On 21 April 2009, the ICJ announced that 35 member states of the United Nations had filed written statements within the time-limit fixed by the court (17 April 2009) on the question of the legality of Kosovo's UDI. Kosovo also filed a written contribution. Written statements were submitted by the following states (in order of receipt): the Czech Republic, France, Cyprus, People's Republic of China, Switzerland, Romania, Albania, Austria, Egypt, Germany, Slovakia, Russia, Finland, Poland, Luxembourg, Libya, the United Kingdom, the United States of America, Serbia, Spain, Iran, Estonia, Norway, the Netherlands, Slovenia, Latvia, Japan, Brazil, Ireland, Denmark, Argentina, Azerbaijan, Maldives, Sierra Leone, and Bolivia. This was the first time that China had officially submitted an opinion in a case in front of the ICJ. States and organisations which had presented written statements were allowed to submit written comments on the other statements by 17 July 2009. Venezuela was also allowed to submit documents, even though it failed to meet the deadline. The most extensive written statement was supplied by Serbia, followed by the United States, the United Kingdom, Germany, Cyprus, Albania, Argentina, France, Spain and Russia, while Libya submitted one of the shortest statements. Cyprus supplied a list of Europe's regions that can be expected to follow suit and announce similar separatist moves. Russia and Slovenia argued whether the case of Kosovo is unique or not.

The ICJ also invited the UN Secretary-General Ban Ki-moon to send his statement. His document contains three parts, with the first reminding of the process that led to the ICJ case. The second explains the establishment of the UN mission in Kosovo and cites "two relevant dates": March 1998 as the beginning of UN engagement in Kosovo, and February 2008, which is mentioned as the "closing date", i.e., the date when the proclamation was made. Ban writes about provisions of international law relevant to the case in the third part of his written statement, without expressing his position in favour of or against the province's independence.

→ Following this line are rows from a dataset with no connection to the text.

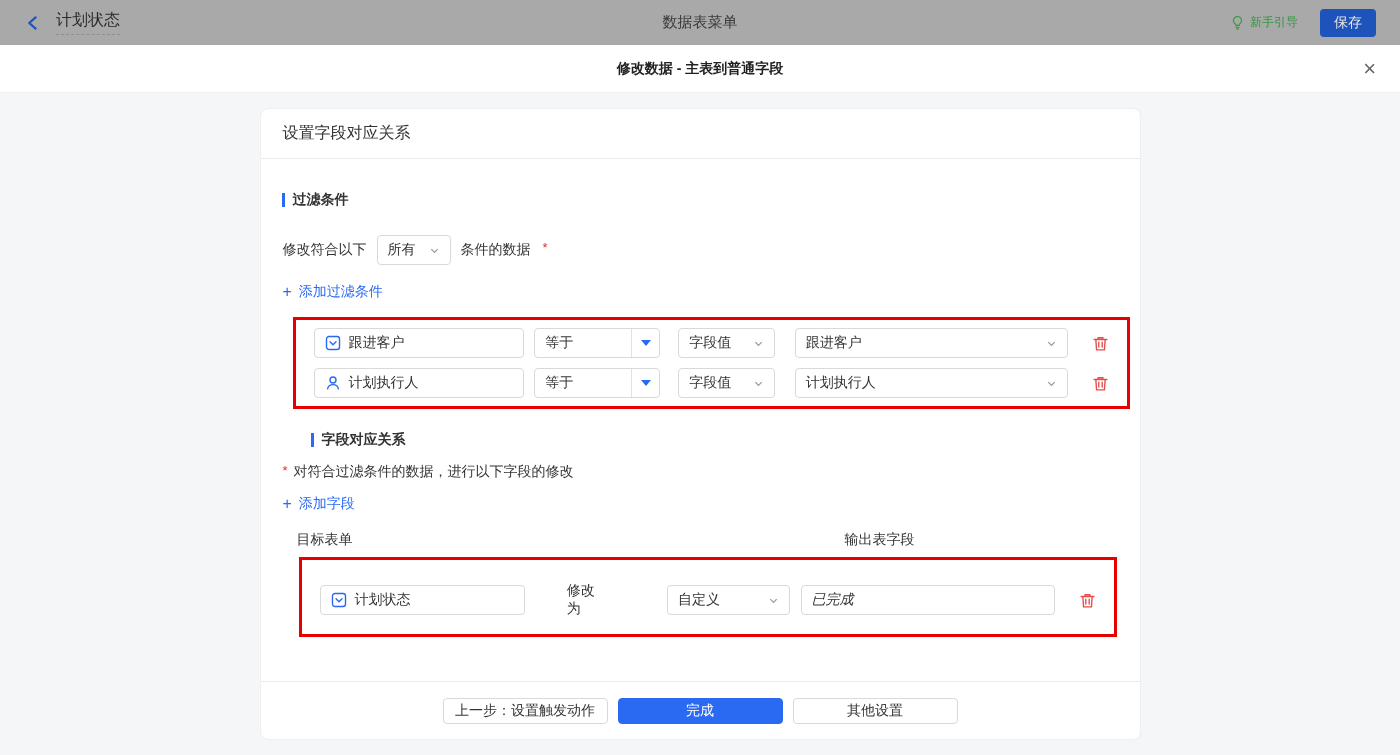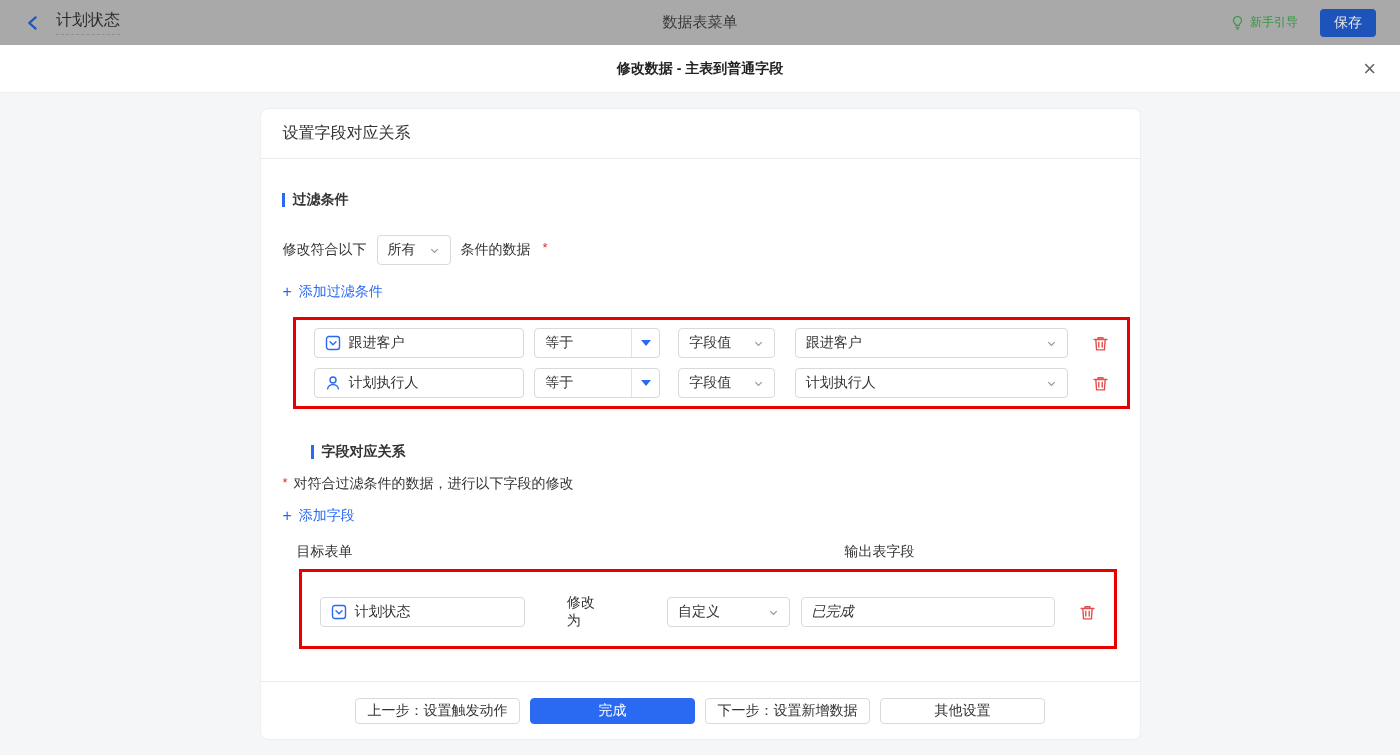--- a/index.html
+++ b/index.html
@@ -50,21 +50,21 @@
   .w-type { width:99px; }
   .w-val { width:281px; }
   .w-mode { width:129px; }
   .w-custom { width:269px; border:1px solid #d9d9d9; border-radius:4px; height:30px; padding:0 10px; font-size:14px; color:#333; font-family:inherit;font-style:italic; }
 
   .hl-box { border:3px solid #e60000; margin-top:16px; margin-left:10px; margin-right:10px; padding:8px 18px; display:flex; flex-direction:column; gap:10px; }
   .hl-box2 { border:3px solid #e60000; margin-top:8px; margin-left:16px; margin-right:23px; padding:22px 18px 16px 18px; }
   .crow { display:flex; align-items:center; }
   .trash { margin-left:24px; cursor:pointer; display:flex; align-items:center; }
 
-  .sec2 { margin-top:34px;padding-left:29px; }
+  .sec2 { margin-top:22px;padding-left:29px; }
   .desc-row { margin-top:14px; display:flex; align-items:center; gap:6px; color:#333; }
   .desc-row .required { top:-2px; margin-left:0; }
   .col-heads { margin-top:18px; margin-left:14px; display:flex; color:#333; }
   .col-heads .c1 { width:548px; }
 
   .modify-label { margin-left:42px; margin-right:61px; color:#333; }
 
   .card-footer { flex:none; height:58px; border-top:1px solid #ebebeb; display:flex; align-items:center; justify-content:center; gap:10px; }
   .btn { height:26px; width:165px; border-radius:4px; border:1px solid #d9d9d9; background:#fff; color:#333; font-size:14px; font-family:inherit; cursor:pointer; }
   .btn-primary { background:#2a6af2; border-color:#2a6af2; color:#fff; }
@@ -271,17 +271,16 @@
                 </svg>
             </span>
           </span>
         </div>
       </div>
     </div>
 
     <div class="card-footer">
       <button class="btn">上一步：设置触发动作</button>
       <button class="btn btn-primary">完成</button>
-      <button class="btn">下一步：设置新增数据</button>
       <button class="btn">其他设置</button>
     </div>
   </div>
 </div>
 
 </body></html>

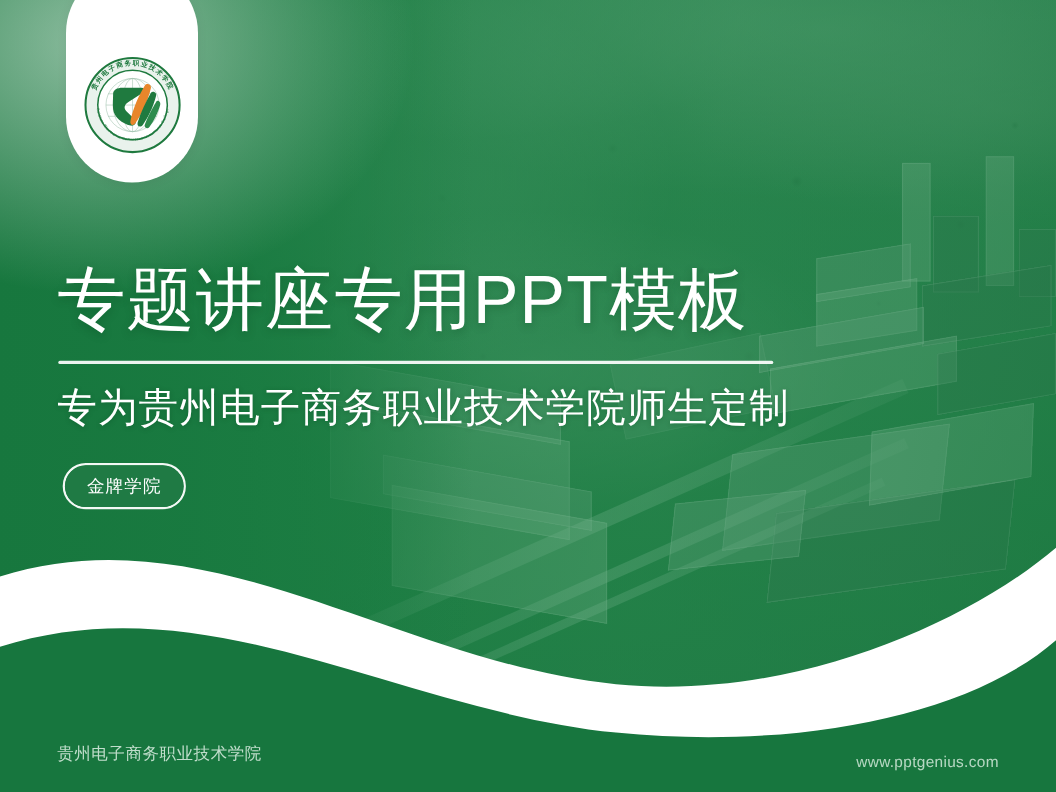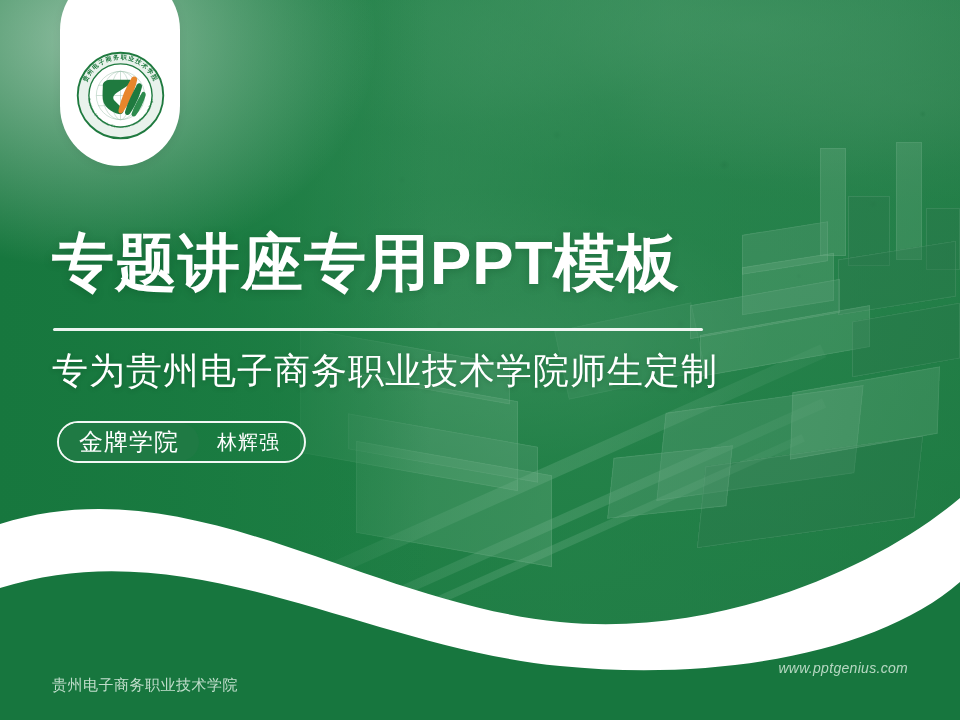--- a/index.html
+++ b/index.html
@@ -127,24 +127,24 @@
   }
   .logo-wrap {
     position: absolute;
     left: 74px; top: 49px;
     width: 93px; height: 93px;
   }
 
   
   .title {
     position: absolute;
-    left: 52px; top: 232px;
+    left: 52px; top: 243px;
     color: #ffffff;
     font-size: 62px;
-    font-weight: 700;
+    font-weight: 400;
     letter-spacing: 1px;
     line-height: 1;
     text-shadow: 0 2px 8px rgba(0,60,25,.28);
     white-space: nowrap;
   }
   .divider {
     position: absolute;
     left: 53px; top: 328px;
     width: 650px; height: 3px;
     background: rgba(255,255,255,.92);
@@ -176,21 +176,21 @@
     overflow: hidden;
   }
   .badge-tag {
     height: 100%;
     display: flex;
     align-items: center;
     padding: 0 20px;
     background: #1f7a44;
     border-radius: 22px;
     color: #ffffff;
-    font-size: 24px;
+    font-size: 16px;
     letter-spacing: 1px;
     white-space: nowrap;
   }
   .badge-name {
     display: flex;
     align-items: center;
     padding: 0 24px 0 18px;
     color: #ffffff;
     font-size: 20px;
     letter-spacing: 1px;
@@ -201,26 +201,25 @@
   .footer-left {
     position: absolute;
     left: 52px; top: 676px;
     color: rgba(222,240,228,.85);
     font-size: 15px;
     letter-spacing: .5px;
     white-space: nowrap;
   }
   .footer-right {
     position: absolute;
-    right: 52px; top: 660px;
+    right: 52px; top: 684px;
     color: rgba(222,240,228,.80);
     font-size: 14px;
     letter-spacing: .3px;
     white-space: nowrap;
-    font-style: italic;
   }
 </style>
 </head>
 <body>
 
 <div id="slide">
 
   <div class="photo-layer">
     <div class="photo-base"></div>
     <div class="terrain"></div>
@@ -321,19 +320,18 @@
       </text>
     </svg>
   </div>
 
   <div class="title">专题讲座专用PPT模板</div>
   <div class="divider"></div>
   <div class="subtitle">专为贵州电子商务职业技术学院师生定制</div>
 
   <div class="badge">
     <span class="badge-tag">金牌学院</span>
-    <span class="badge-name">林辉强</span>
   </div>
 
   <div class="footer-left">贵州电子商务职业技术学院</div>
   <div class="footer-right">www.pptgenius.com</div>
 
 </div>
 
 </body></html>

Fourteen States which presented written statements also submitted written comments on the other written statements. These States are (in order of receipt): France, Norway, Cyprus, Serbia, Argentina, Germany, Netherlands, Albania, Slovenia, Switzerland, Bolivia, United Kingdom, United States of America, and Spain. The authors of the unilateral declaration of independence submitted a written contribution containing their comments on the written statements.

===Public hearings===

The public hearings opened on 1 December 2009. During these hearings, statements and comments were presented orally by some of the United Nations Member States (whether or not they had filed written statements or comments), and by representatives from Kosovo (under the title "Authors of the unilateral declaration of independence").

Serbia and Kosovo were given three hours to present their case on 1 December 2009. 27 other states were given 45 minutes each, being heard in French alphabetical order. The proceedings lasted until 11 December 2009.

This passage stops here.